China: el observador calculador

China, con su enfoque milenario, observa el conflicto con una mezcla de cautela y oportunismo. La caída de Irán no solo amenazaría sus suministros de petróleo, sino que desestabilizaría Pakistán y, por extensión, la Ruta de la Seda, un proyecto vital para su hegemonía económica. Pekín podría aprovechar la distracción de EEUU en Oriente Medio para avanzar en el Mar de China Meridional o incluso en Taiwán, cercando la isla sin disparar un solo tiro.
Si EEUU pierde su flota en un conflicto con Irán —un escenario plausible dado el poder militar chino—, su capacidad para contener a China se desmoronaría. Los chinos, maestros del cinismo estratégico, podrían armar a Irán sin entrar directamente en la guerra, replicando la táctica occidental en Ucrania. Para China, este conflicto es una ventana de oportunidad: mientras Occidente se desgasta, ellos acumulan recursos y esperan el momento preciso para asestar un golpe decisivo en su propio tablero.

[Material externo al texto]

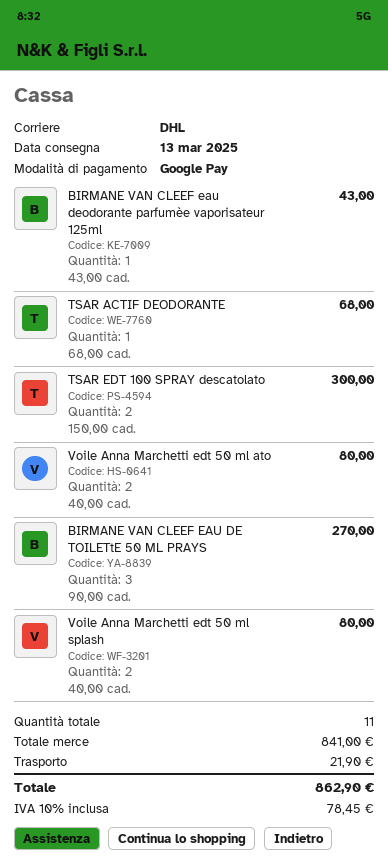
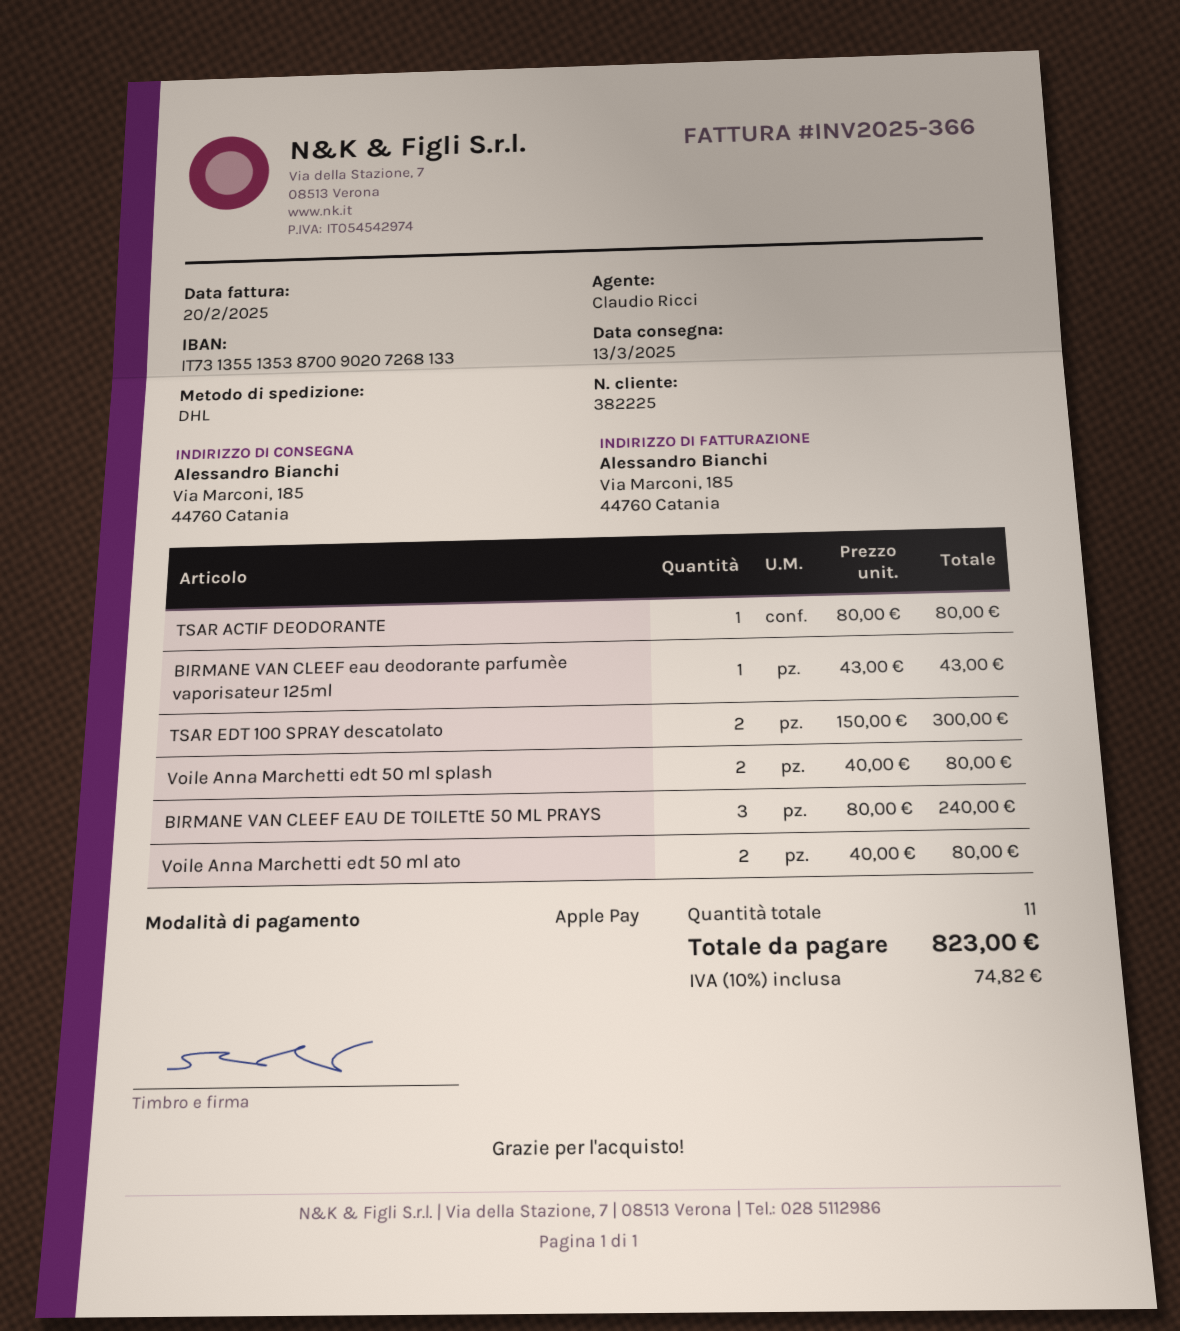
payment method: Google Pay -> Apple Pay
TSAR ACTIF DEODORANTE: 1 x 68.00 = 68.00 -> 1 x 80.00 = 80.00
BIRMANE VAN CLEEF EAU DE TOILETtE 50 ML PRAYS: 3 x 90.00 = 270.00 -> 3 x 80.00 = 240.00
shipping: 21.90 -> none
tax: 10% = 78.45 -> 10% = 74.82
total: 862.90 -> 823.00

Estados Unidos: el imperio en declive busca un reseteo

Estados Unidos, atrapado en una crisis económica y militar, enfrenta un dilema existencial. Con una deuda de 37 billones de dólares, un «reseteo económico» —borrar sus obligaciones y reconfigurar su estrategia global— parece inevitable.
El conflicto en Oriente Medio podría ser el pretexto: una derrota militar, como la pérdida de su flota, justificaría un reinicio que preserve su hegemonía a costa de sus aliados. Este cinismo se extiende a su política exterior: mientras México y otros seguirían atados a sus deudas, EEUU se desharía de las suyas invocando la «seguridad nacional».
Su apoyo incondicional a Israel y los movimientos de tropas hacia Irán sugieren una apuesta arriesgada: doblegar a Teherán para reafirmar su dominio. Sin embargo, si China y Rusia responden, el costo podría ser el colapso de su poder marítimo, dejando al descubierto su vulnerabilidad en Asia y más allá. EE.UU. juega a ganador-toma-todo, pero el riesgo de perderlo todo es igualmente alto.

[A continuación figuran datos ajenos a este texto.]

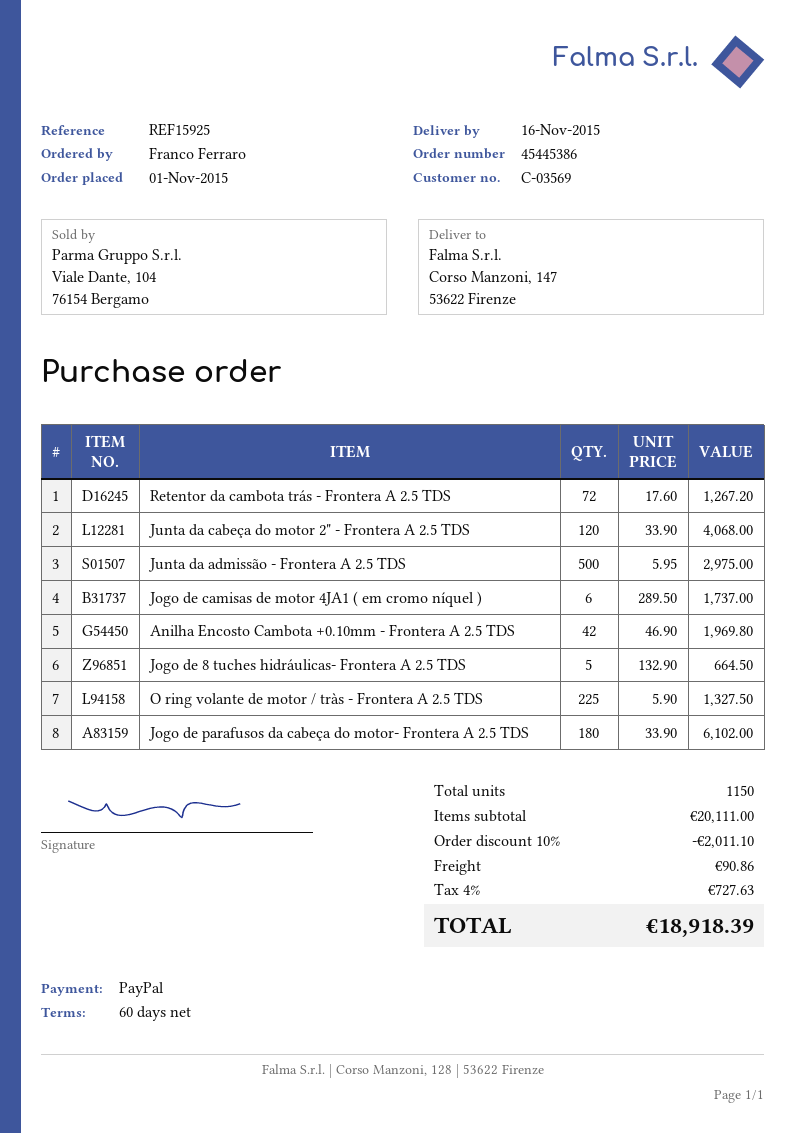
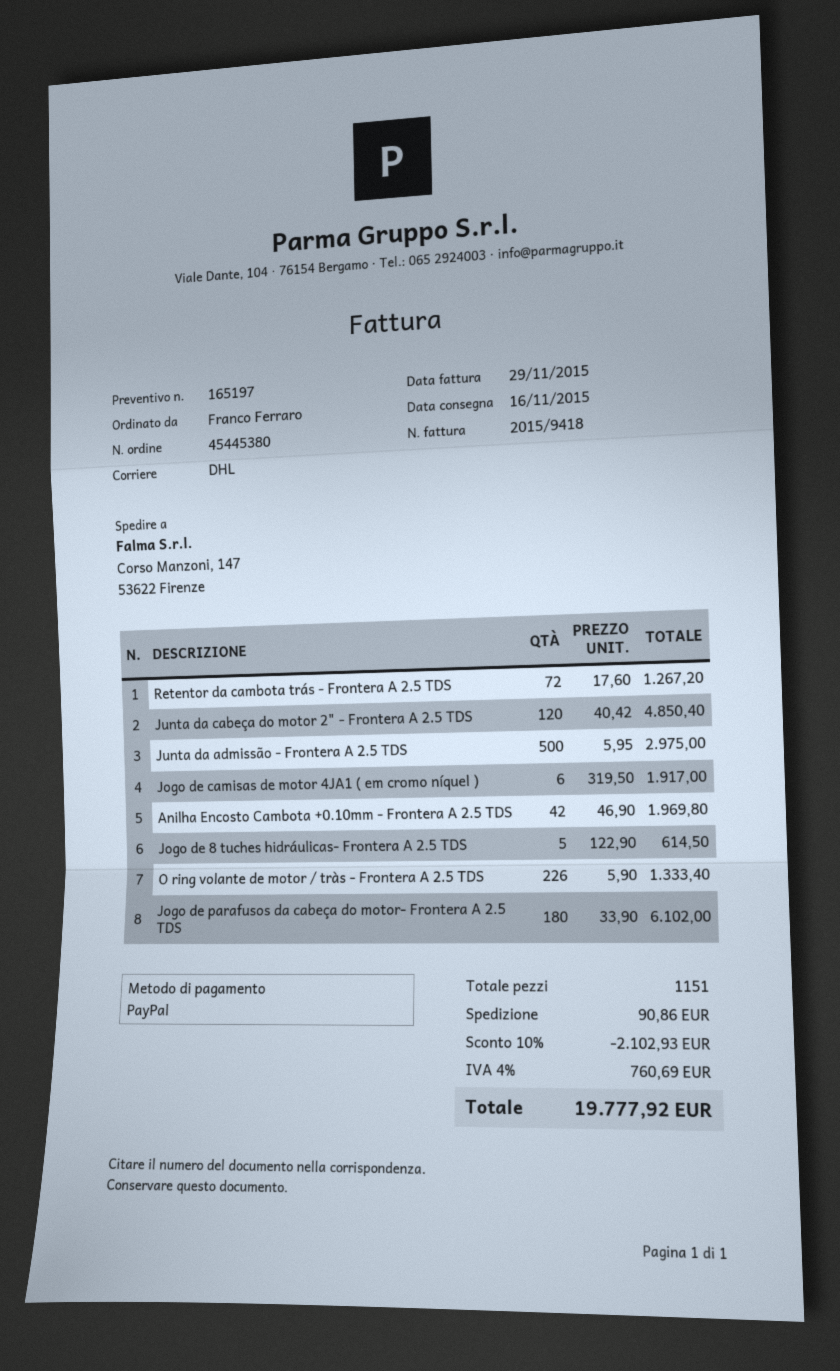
order number: 45445386 -> 45445380
Junta da cabeça do motor 2" - Frontera A 2.5 TDS: 120 x 33.90 = 4068.00 -> 120 x 40.42 = 4850.40
Jogo de camisas de motor 4JA1 ( em cromo níquel ): 6 x 289.50 = 1737.00 -> 6 x 319.50 = 1917.00
Jogo de 8 tuches hidráulicas- Frontera A 2.5 TDS: 5 x 132.90 = 664.50 -> 5 x 122.90 = 614.50
O ring volante de motor / tràs - Frontera A 2.5 TDS: 225 x 5.90 = 1327.50 -> 226 x 5.90 = 1333.40
total quantity: 1150 -> 1151
discount: 10% = 2011.10 -> 10% = 2102.93
tax: 4% = 727.63 -> 4% = 760.69
total: 18918.39 -> 19777.92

El espectro de la Tercera Guerra Mundial

El futuro es un lienzo sombrío pintado con las ambiciones, corrupciones y errores de los líderes actuales. La escalada en Oriente Medio, impulsada por Israel y respaldada por EEUU, podría convertirse en el detonante de una Tercera Guerra Mundial si Irán, Rusia y China se ven acorralados. La combinación de expansionismo israelí, la resistencia iraní y las maniobras de las grandes potencias crea un cóctel explosivo.
Netanyahu podría lograr su «Gran Israel», pero a costa de un genocidio que inflamará la región; EEUU podría resetear su economía, pero perder su supremacía global; China y Rusia podrían salir fortalecidas, pero enfrentarse a un Occidente desesperado. La falta de liderazgo ético y la manipulación de las narrativas oficiales agravan el peligro. Sin embargo, hay un rayo de esperanza: la creciente desconfianza de las poblaciones hacia estos juegos de poder podría forzar una desescalada si se canaliza en presión internacional. El mundo está al borde del abismo, y el próximo paso dependerá de nuestra capacidad para exigir responsabilidad.
La crisis en Oriente Medio trasciende las fronteras regionales; es un reflejo de las tensiones globales que podrían culminar en un conflicto devastador. La corrupción de Netanyahu, las ambiciones de Israel y la resistencia de Irán son solo piezas de un rompecabezas mayor, donde potencias como EEUU, Rusia y China juegan con el destino de millones.
Vemos un mundo fracturado por la codicia y la falta de visión, pero también un potencial para el cambio si las voces ciudadanas se alzan contra la beligerancia. La historia nos enseña que las guerras nacen de la arrogancia y mueren con la voluntad colectiva de la paz; hoy, esa lección es más urgente que nunca.
No podemos quedarnos de brazos cruzados mientras los tambores de guerra resuenan. La diplomacia, el respeto por el derecho internacional y la presión popular son las únicas herramientas que pueden evitar una catástrofe. Les invito a compartir este análisis, a debatirlo en redes con el hashtag #PazEnOrienteMedio y a exigir a sus líderes que prioricen el diálogo sobre las armas.
La Tercera Guerra Mundial no es inevitable, pero evitarla requiere que dejemos de ser meros espectadores y nos convirtamos en agentes de un futuro más justo.